The problem
If a line below contains the string "Luca", copy it out.
^^^^^^^^
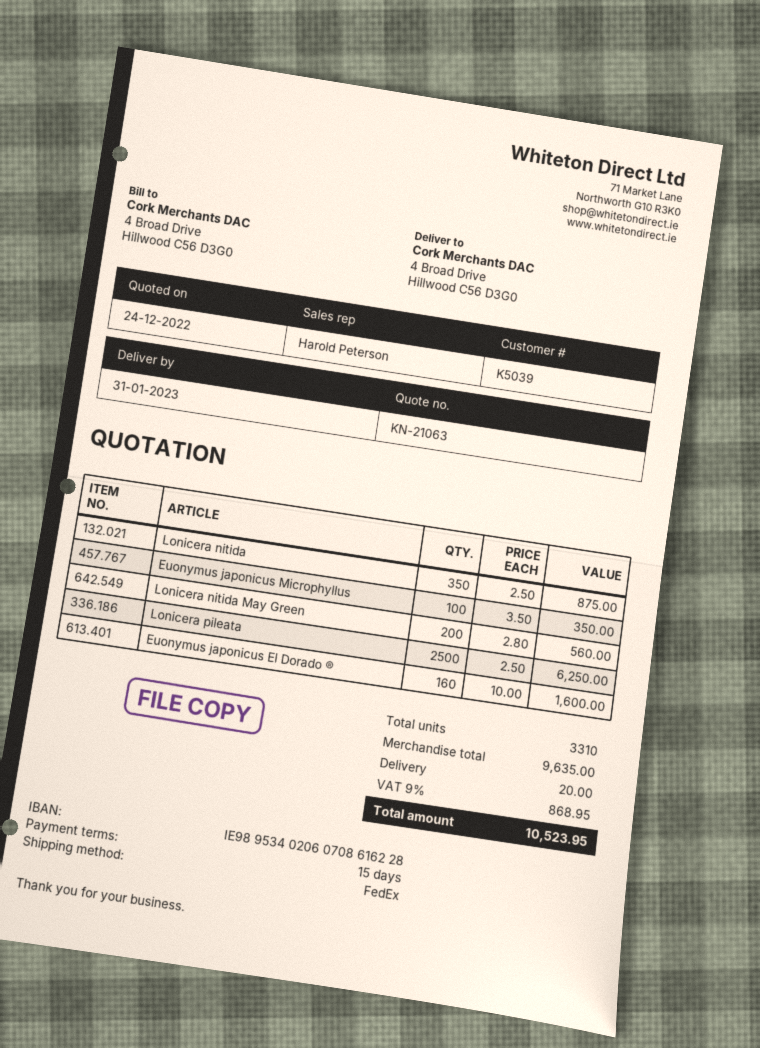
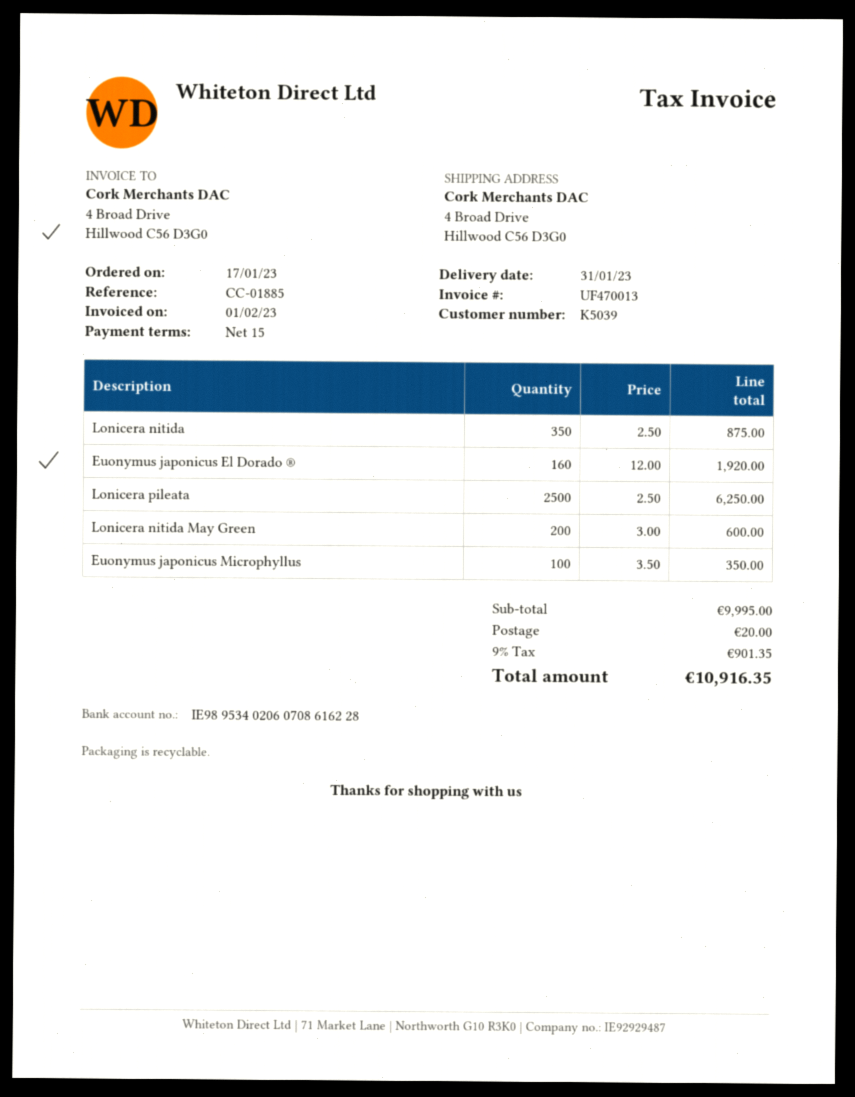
Lonicera nitida May Green: 200 x 2.80 = 560.00 -> 200 x 3.00 = 600.00
Euonymus japonicus El Dorado ®: 160 x 10.00 = 1600.00 -> 160 x 12.00 = 1920.00
subtotal: 9635.00 -> 9995.00
tax: 9% = 868.95 -> 9% = 901.35
total: 10523.95 -> 10916.35

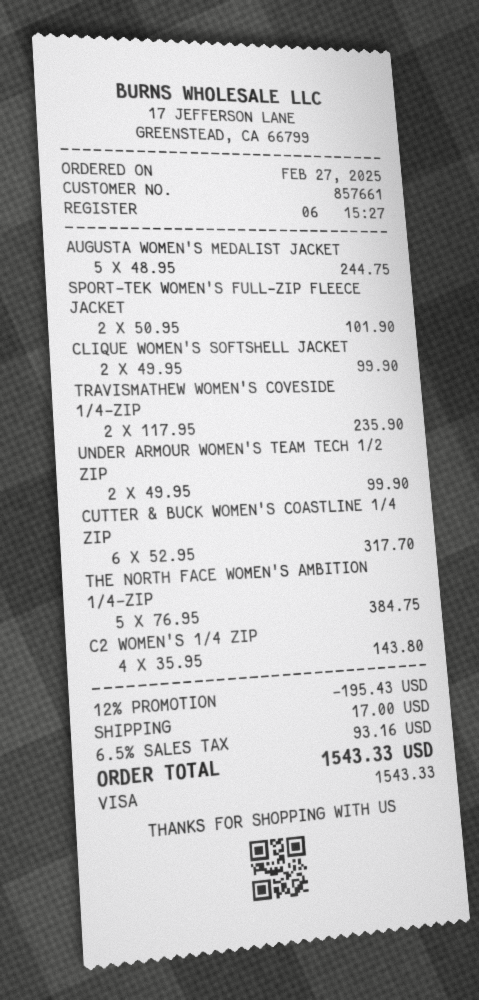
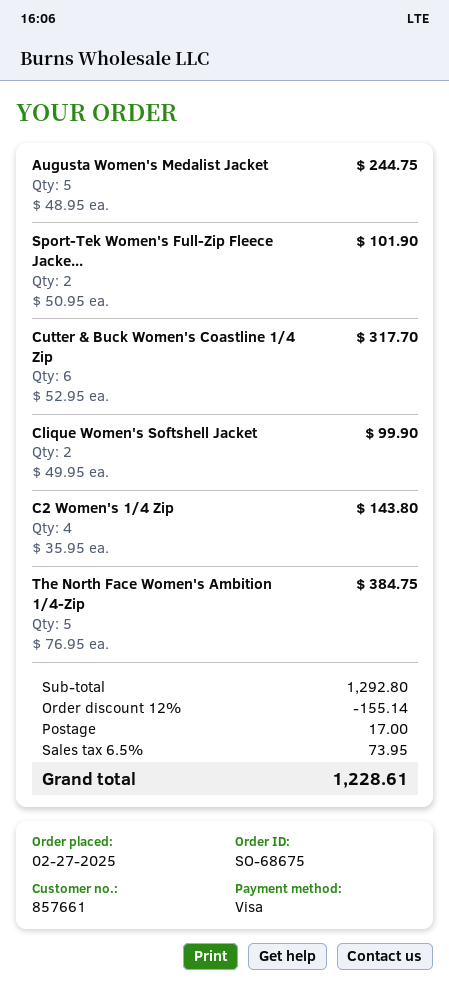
TRAVISMATHEW WOMEN'S COVESIDE 1/4-ZIP: 2 x 117.95 = 235.90 -> none
UNDER ARMOUR WOMEN'S TEAM TECH 1/2 ZIP: 2 x 49.95 = 99.90 -> none
discount: 12% = 195.43 -> 12% = 155.14
tax: 6.5% = 93.16 -> 6.5% = 73.95
total: 1543.33 -> 1228.61

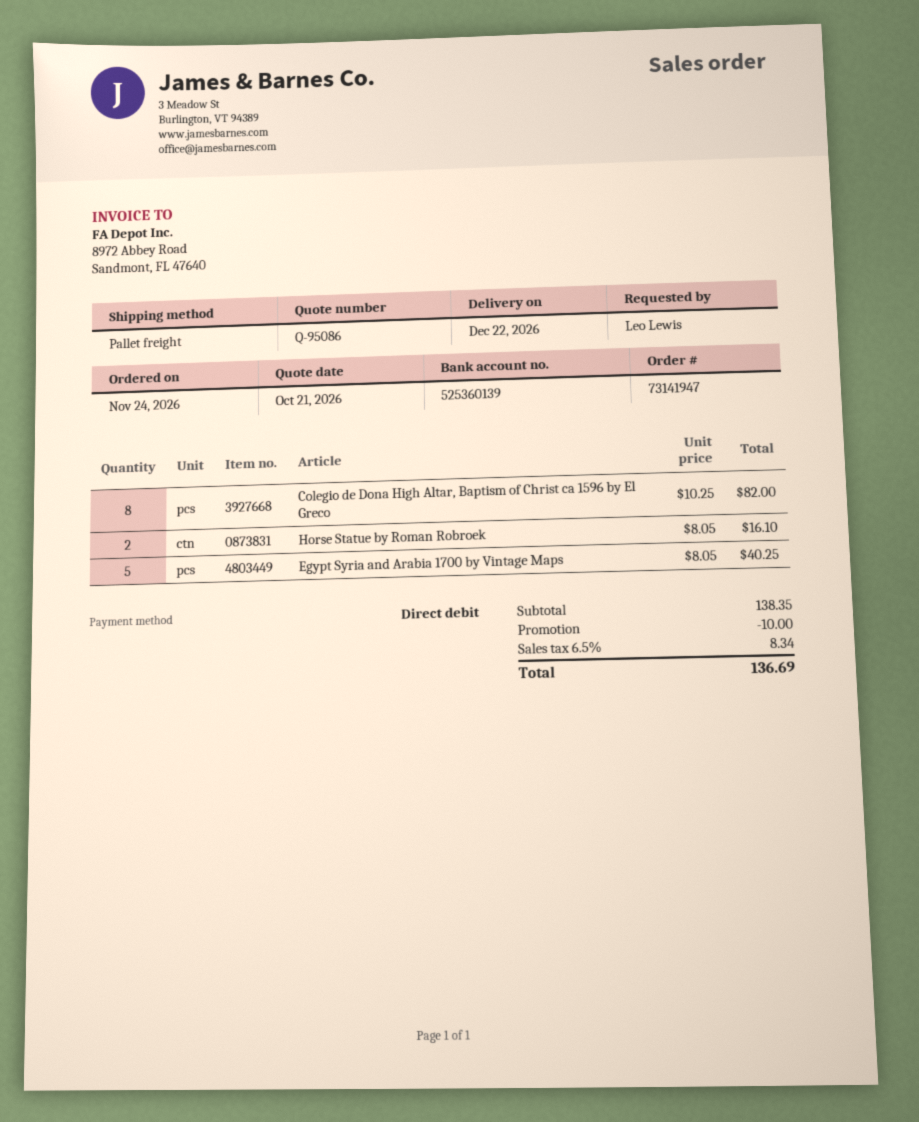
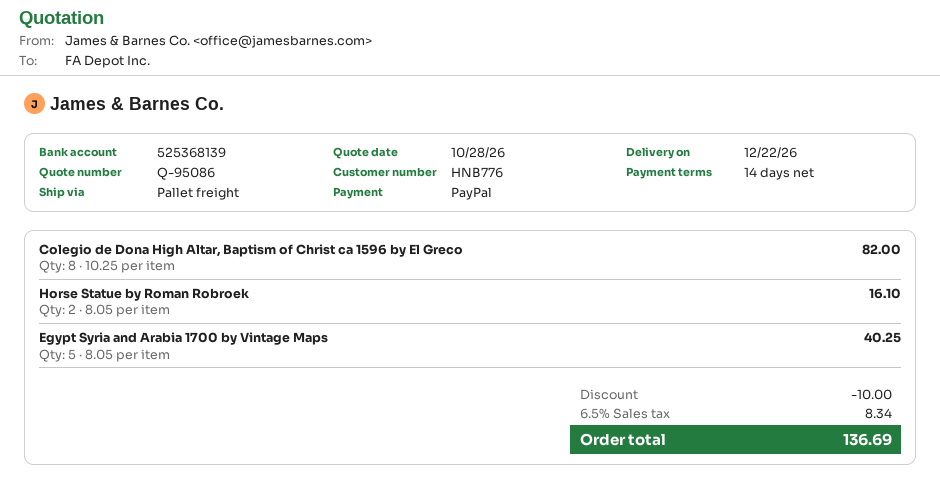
quote date: 2026-10-21 -> 2026-10-28
payment method: direct debit -> PayPal
bank account: 525360139 -> 525368139

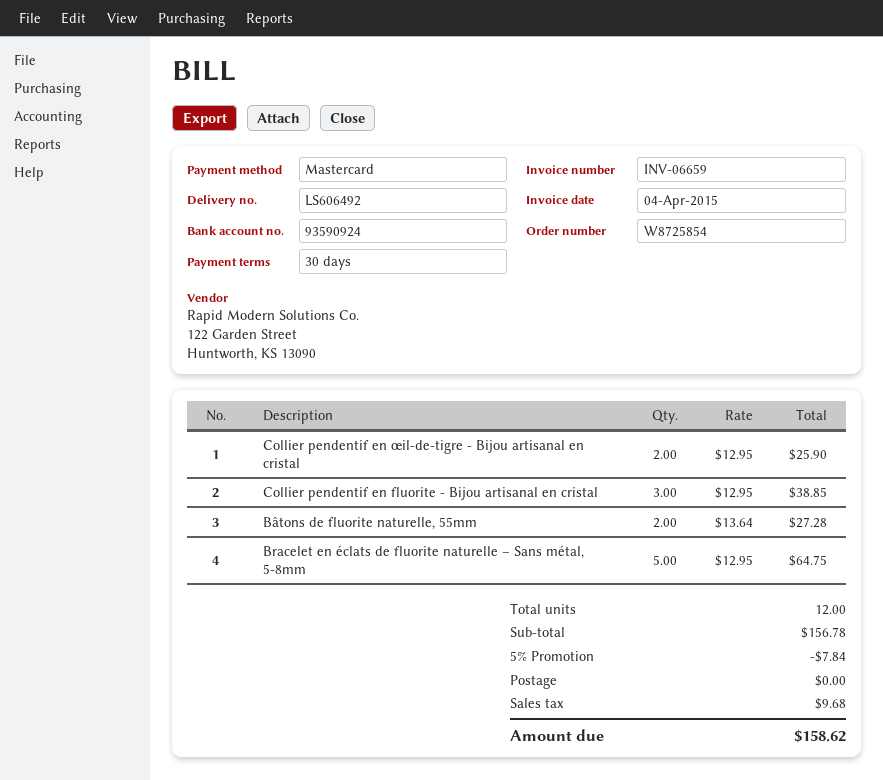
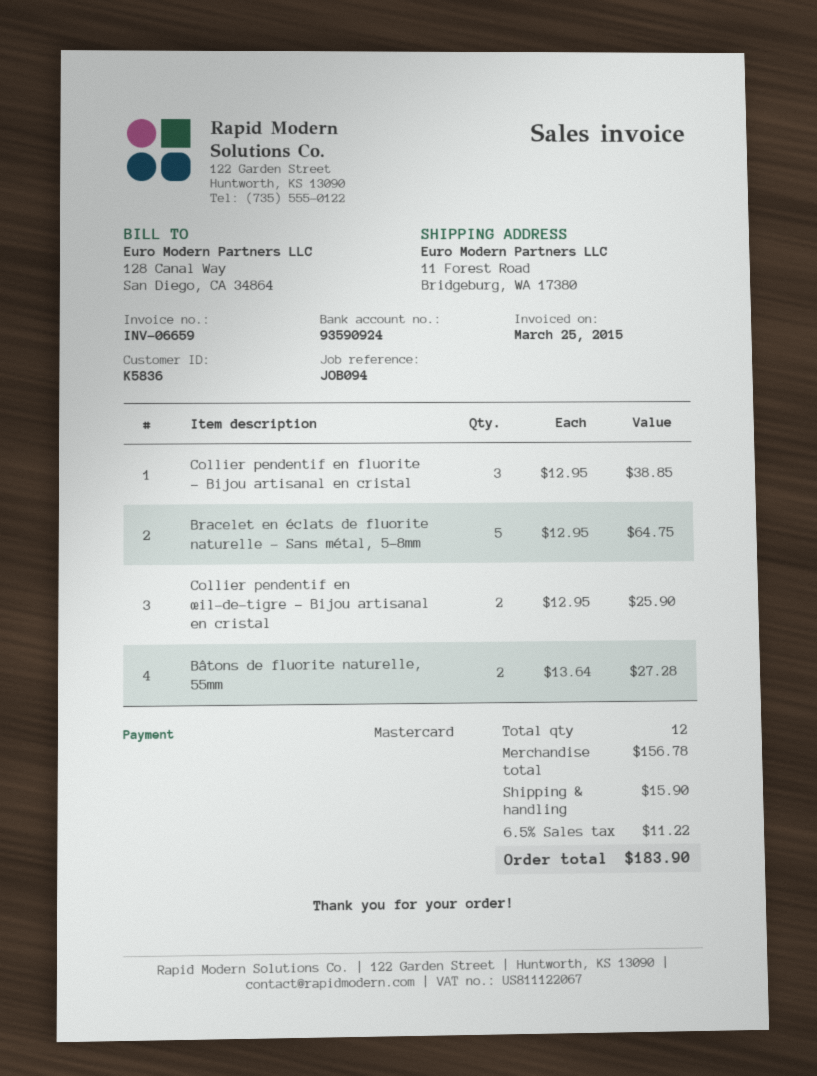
invoice date: 2015-04-04 -> 2015-03-25
discount: 5% = 7.84 -> none
shipping: 0.00 -> 15.90
tax: 9.68 -> 11.22
total: 158.62 -> 183.90

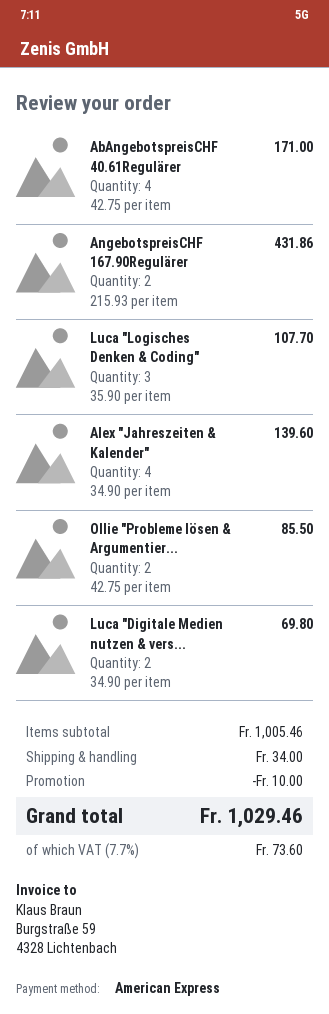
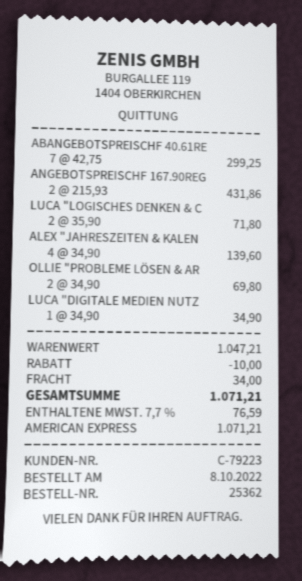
AbAngebotspreisCHF 40.61Regulärer: 4 x 42.75 = 171.00 -> 7 x 42.75 = 299.25
Luca "Logisches Denken & Coding": 3 x 35.90 = 107.70 -> 2 x 35.90 = 71.80
Ollie "Probleme lösen & Argumentier...: 2 x 42.75 = 85.50 -> 2 x 34.90 = 69.80
Luca "Digitale Medien nutzen & vers...: 2 x 34.90 = 69.80 -> 1 x 34.90 = 34.90
subtotal: 1005.46 -> 1047.21
tax: 7.7% = 73.60 -> 7.7% = 76.59
total: 1029.46 -> 1071.21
^^^^^^^^
Exercise solution
Luca "Logisches Denken & Coding": 3 x 35.90 = 107.70 -> 2 x 35.90 = 71.80
Luca "Digitale Medien nutzen & vers...: 2 x 34.90 = 69.80 -> 1 x 34.90 = 34.90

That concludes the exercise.